This might be a strange title for an article since I just released my book, ‘105 Ways to Accelerate Your Business Success’, but throughout all my advice and guidance, there is always one common thread… Learning.
“I am always ready to learn, although I do not always like being taught.” Winston Churchill
I love this quote by Winston Churchill because it so succinctly puts how entrepreneurs learn lessons in business through perceived failure. It’s not always fun to learn in business, it often comes through disappointment and setbacks, but it’s always valuable.
Failure teaches us resilience, tenacity, flexibility, adaptability and problem-solving. It also helps us improve ourselves as business owners and service providers, and improves our businesses for the people who are important to it.
Spotting opportunities to learn from mistakes in business
After the firefighting and fixes have been implemented, it’s important to officially recognise a moment to learn from a mistake in business.
A good time to look for learning opportunities is during your review, reflection, retrospective or wind down time.
At the end of the day
I use a daily journal to record my activities and connect them with my daily challenges. I use my journal to ask myself three questions: What went well? How did I celebrate it? What could be different or better the next time? This method helps me improve my communications, networking, marketing and other things that have a smaller impact on my processes and systems.
After 30, 60 and 90 days
People I work with are encouraged to create short increment plans, to help their goals stay time managed and attainable. At each review there is time allotted for planning ahead for the next period of time, but vitally, reflecting back on and discussing the past. If you can, bring your team and/or department heads into the meeting with you for a wider perspective and richer input on business activities.

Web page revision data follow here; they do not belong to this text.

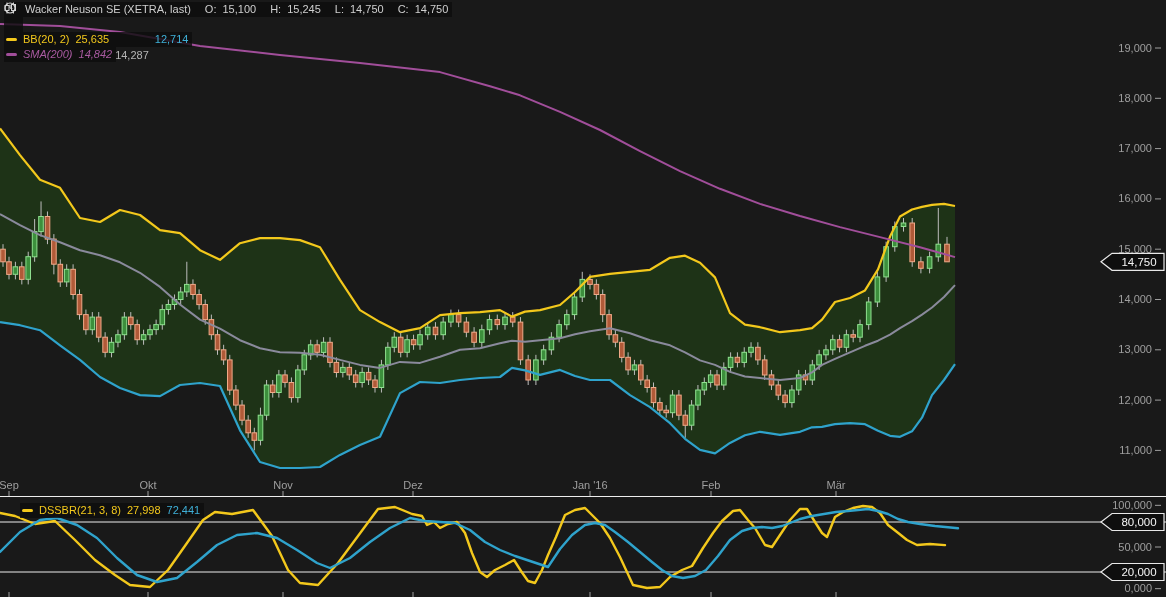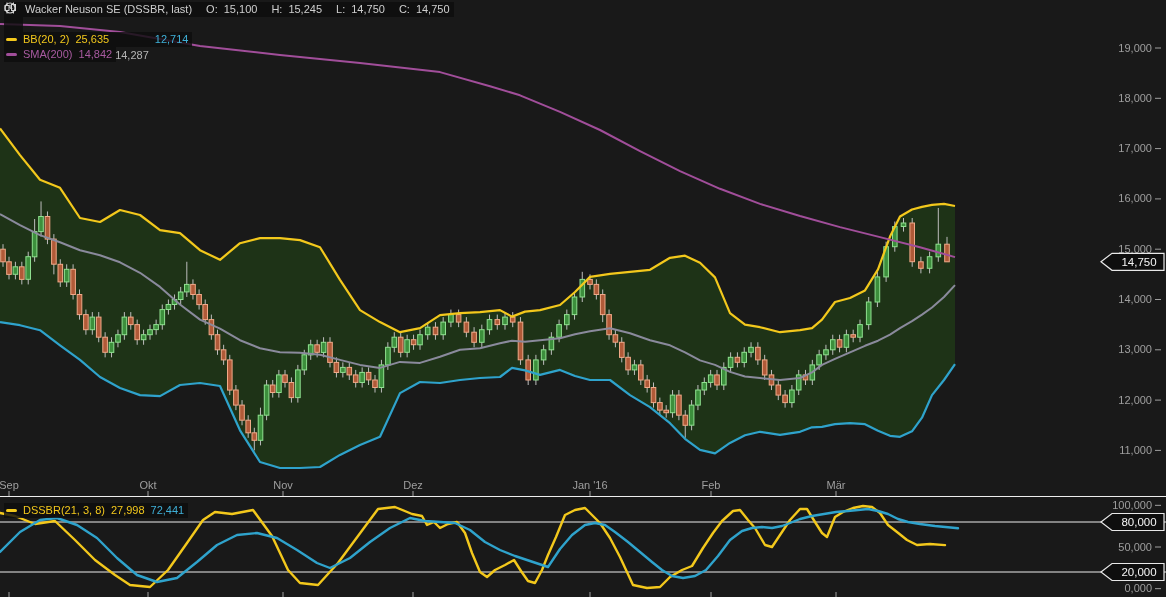"Wacker Neuson SE (DSSBR, last)" span.t-main { text: DSSBR -> XETRA }
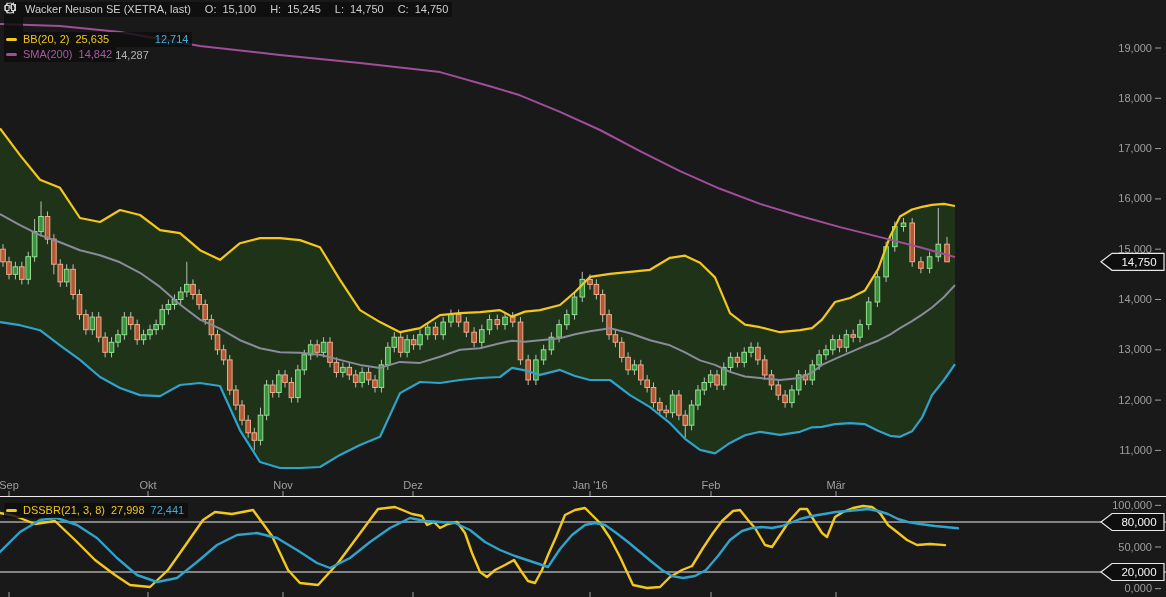"SMA(200)" .t-pur { font-style: none -> italic }
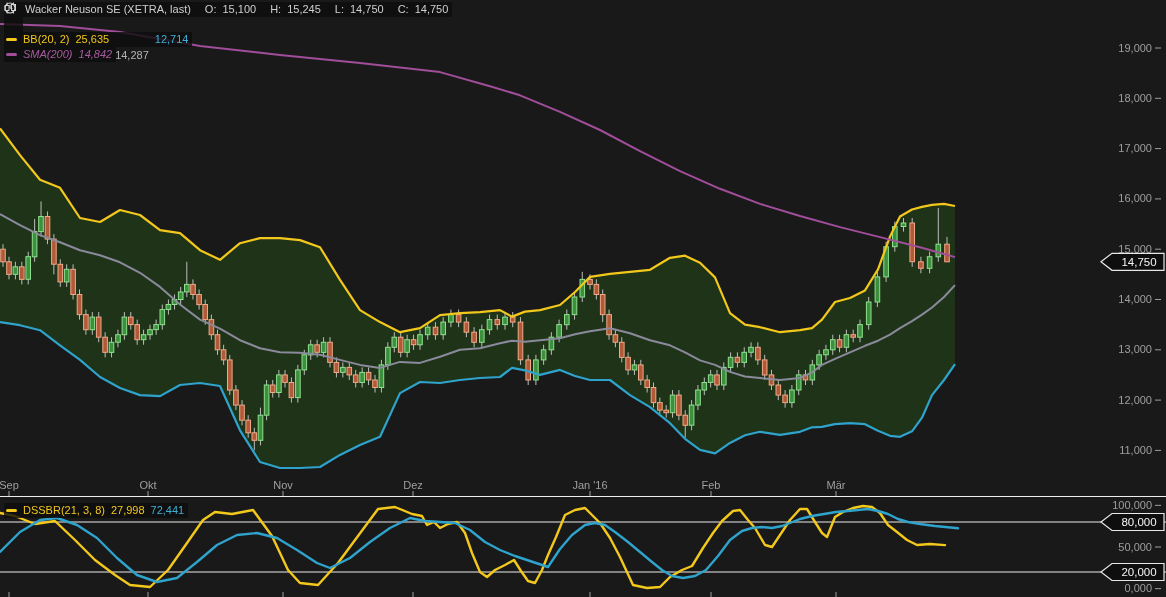"DSSBR(21, 3, 8)" div.legend { left: 4px -> 20px }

Do you review the strengths, weaknesses, opportunities and threats in your business? Do you conduct SWOT reviews for your employees or subcontractors? What about your own SWOT review? This could form part of your half-year or annual business review which helps shape the larger business structures and strategies for the future.
Any conversations with a stakeholder provide learning opportunities should you choose to accept them. Their comments, suggestions and feedback all provide information for the review and reflection mentioned.
Every business activity has an outcome and provides an opportunity to review whether you would repeat it, never do again or make a tweak or change for the better. And, fostering a strong culture of learning within your business, no matter how many people are part of it, or whether it’s learning from failure or taking time to develop knowledge and skills, makes for a happier business.
In fact, “research from LinkedIn shows the impact a solid learning culture has on employees (including you):
- 47% less likely to be stressed
- 39% more likely to feel productive and successful
- 23% more able to take on additional responsibilities
- 21% more likely to feel confident and happy.
So, if you want to grow your business, learn from your own and other peoples mistakes and share the knowledge.